WHAT YOU SHOULD DO :: Using the records below, repeat exactly the lines from the one holding "total quantity: 666 -> 677" through the one holding "total: 7045.96 -> 7582.98", both ends included, and no others.

INPUT MATERIAL ::
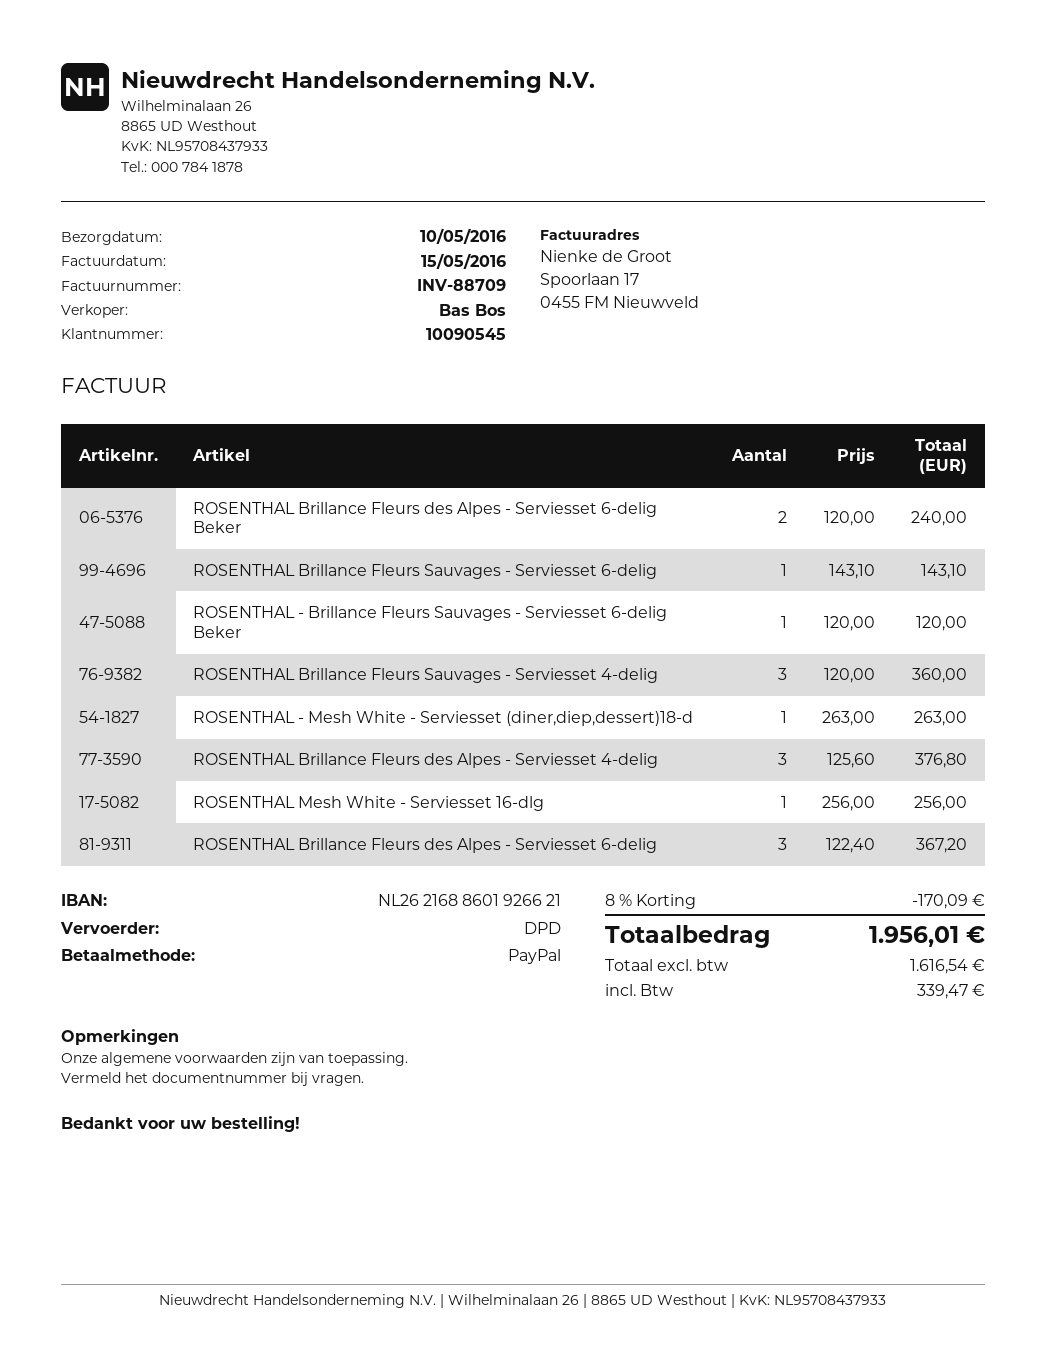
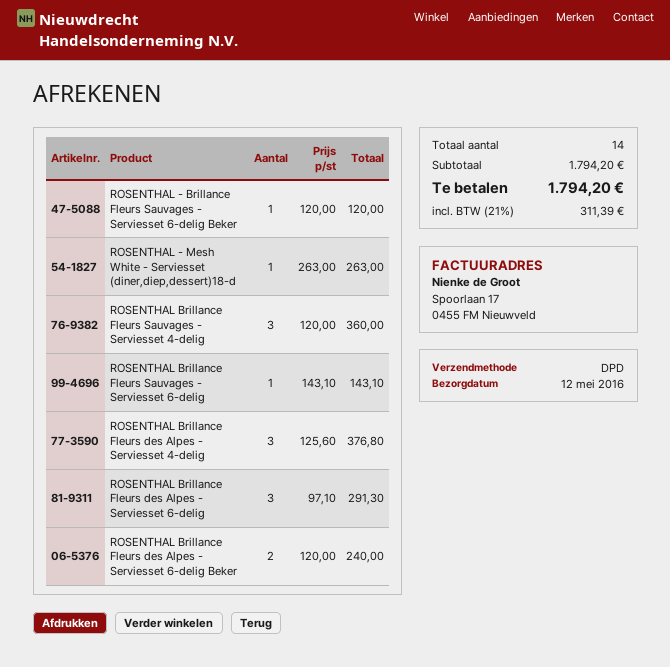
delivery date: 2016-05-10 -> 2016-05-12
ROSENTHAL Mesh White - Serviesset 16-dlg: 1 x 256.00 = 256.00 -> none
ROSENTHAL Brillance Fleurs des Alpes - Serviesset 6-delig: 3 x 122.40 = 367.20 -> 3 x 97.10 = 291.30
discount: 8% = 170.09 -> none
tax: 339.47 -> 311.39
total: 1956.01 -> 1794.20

* * *

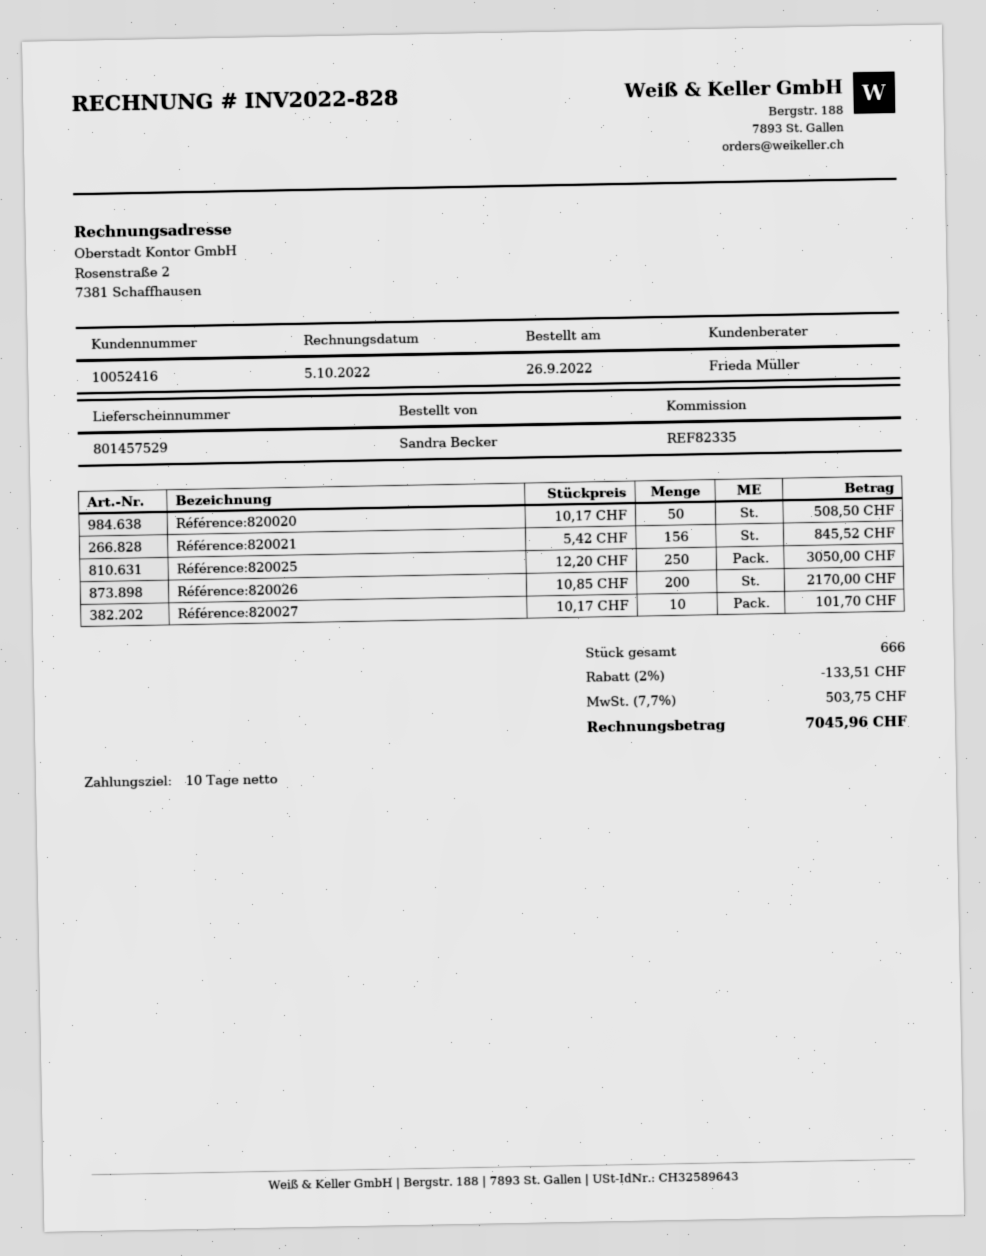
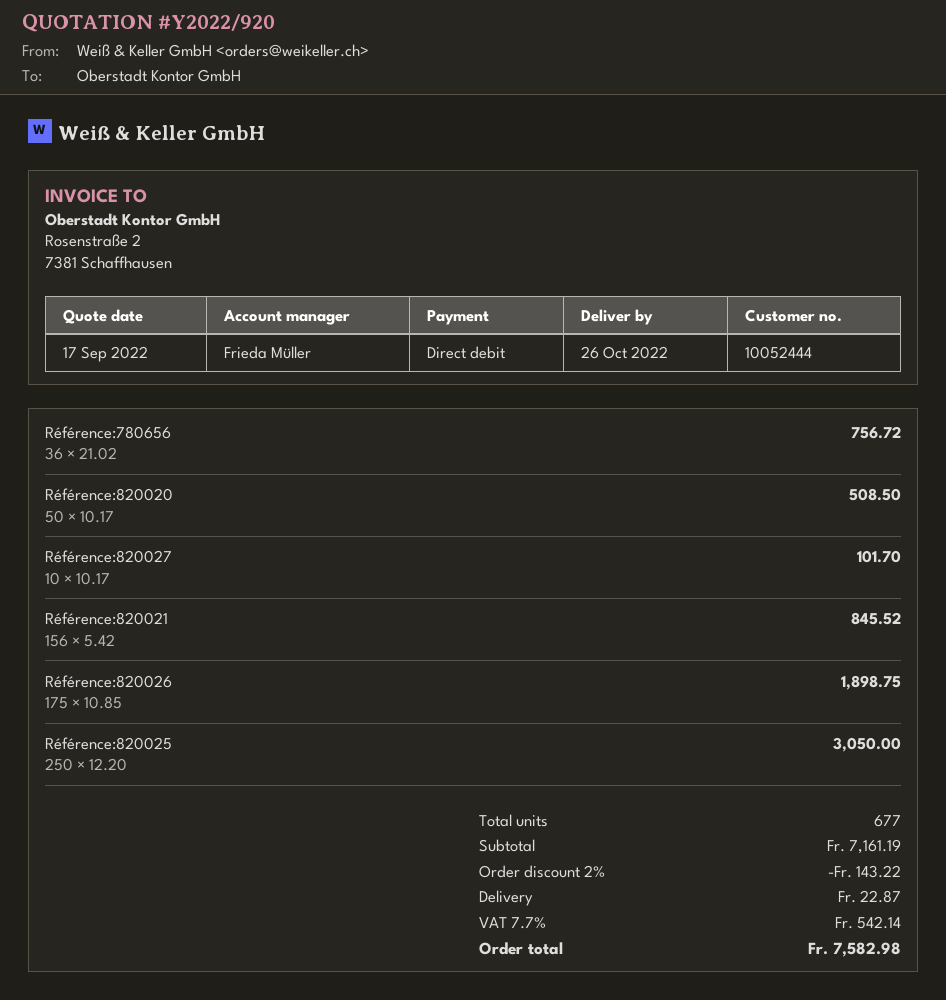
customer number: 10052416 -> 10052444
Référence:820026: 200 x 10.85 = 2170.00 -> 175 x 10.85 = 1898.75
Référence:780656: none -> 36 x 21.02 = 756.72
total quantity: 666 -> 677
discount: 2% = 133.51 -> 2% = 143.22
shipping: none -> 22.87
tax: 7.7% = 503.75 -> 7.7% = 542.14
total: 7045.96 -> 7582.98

==

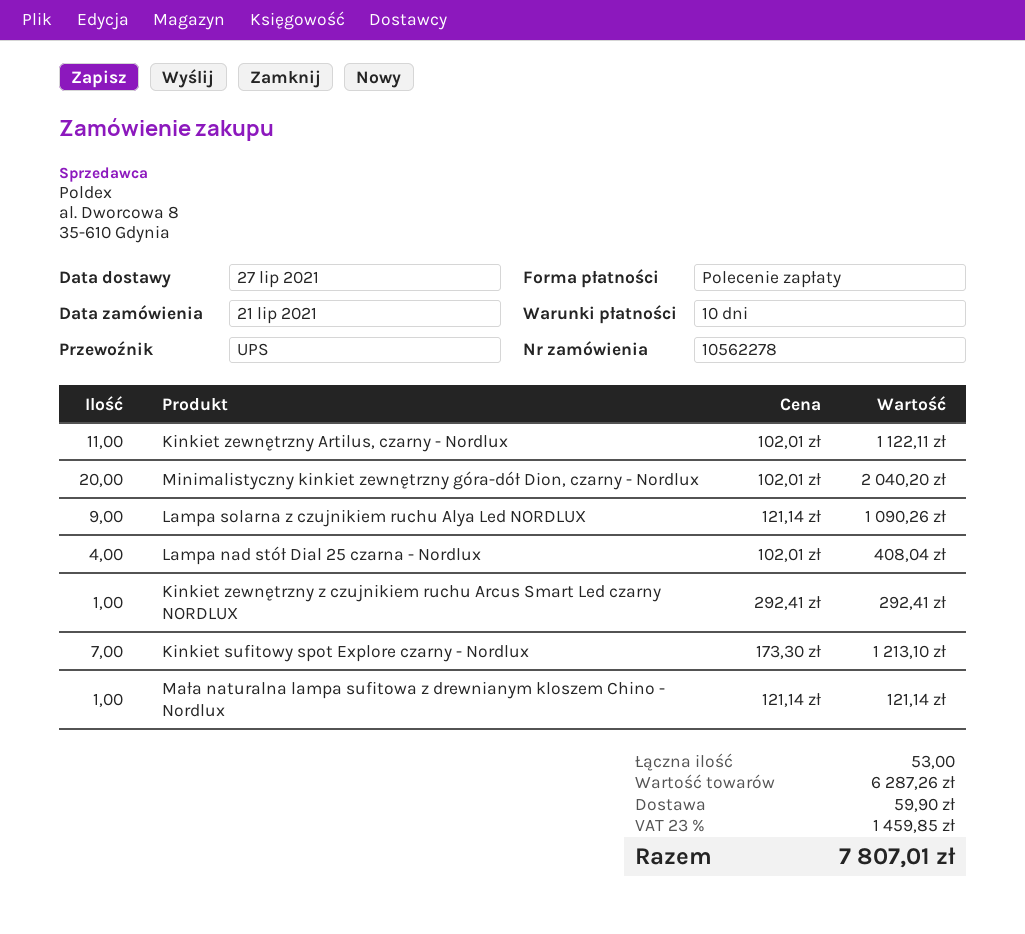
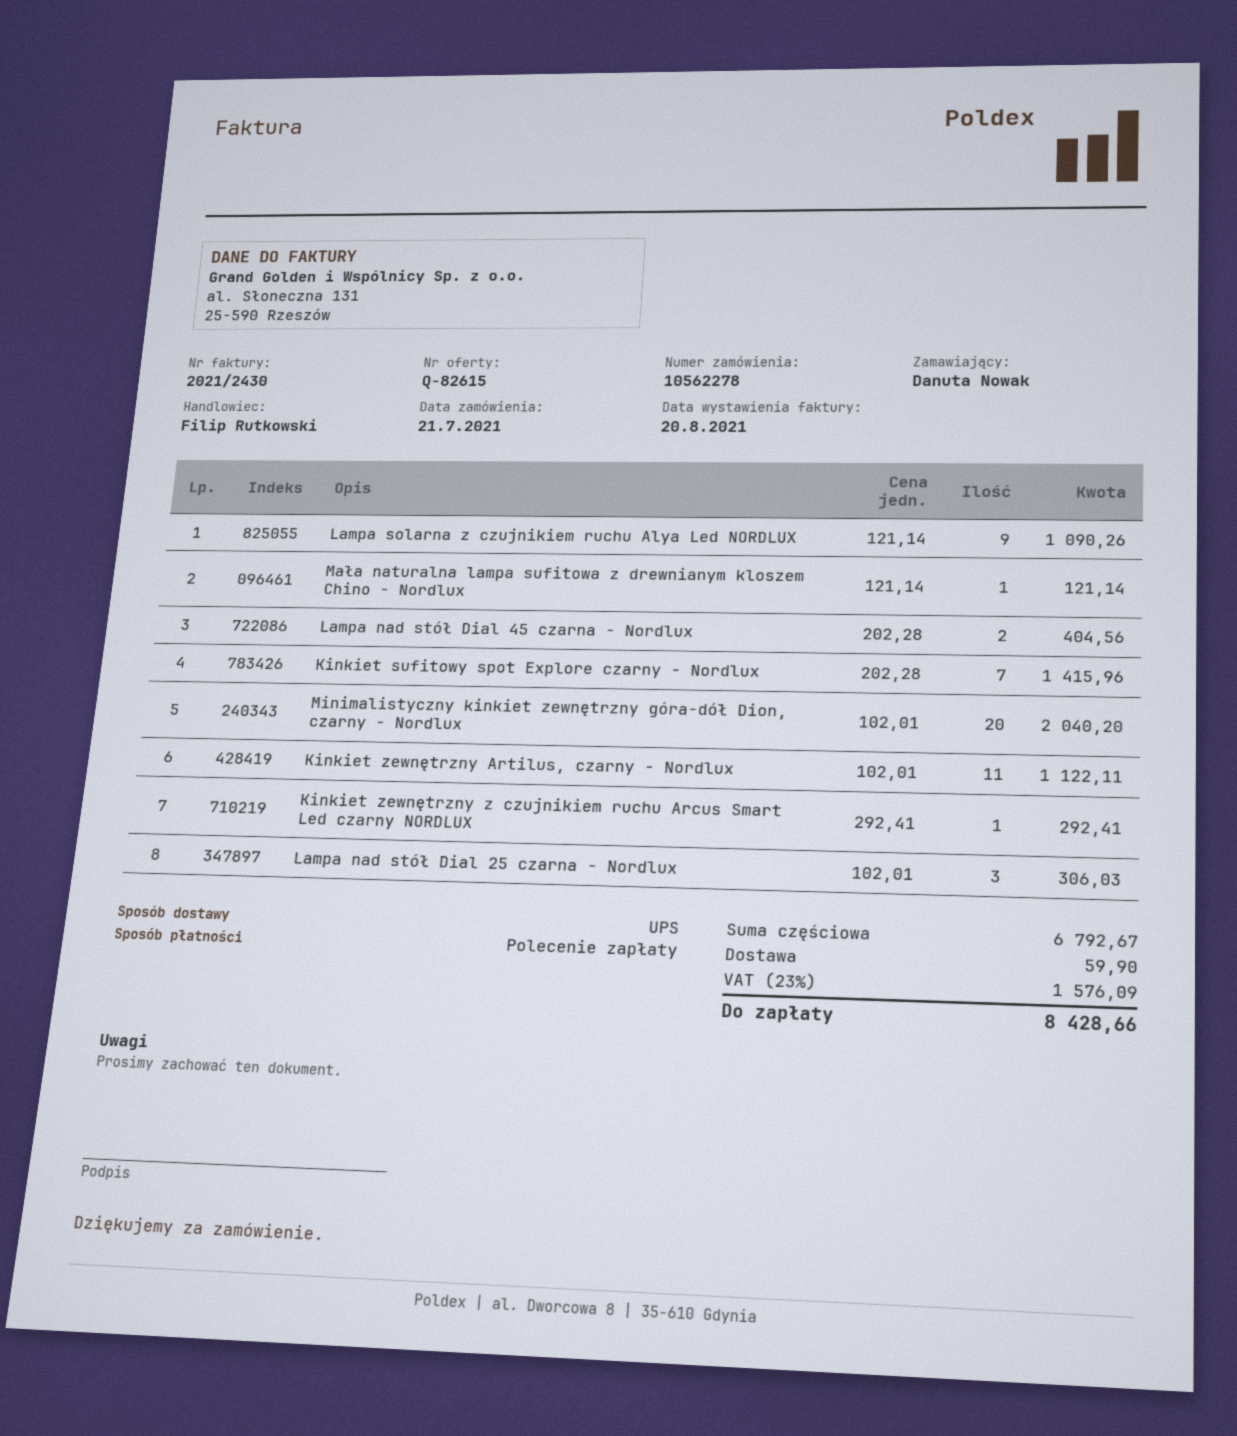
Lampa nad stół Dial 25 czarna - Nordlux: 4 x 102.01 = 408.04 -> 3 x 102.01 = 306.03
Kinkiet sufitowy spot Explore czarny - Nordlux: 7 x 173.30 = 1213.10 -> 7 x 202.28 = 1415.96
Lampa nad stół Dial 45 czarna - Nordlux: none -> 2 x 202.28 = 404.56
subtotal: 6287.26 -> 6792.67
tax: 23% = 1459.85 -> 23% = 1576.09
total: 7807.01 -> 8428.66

WRITTEN SOLUTION ::
total quantity: 666 -> 677
discount: 2% = 133.51 -> 2% = 143.22
shipping: none -> 22.87
tax: 7.7% = 503.75 -> 7.7% = 542.14
total: 7045.96 -> 7582.98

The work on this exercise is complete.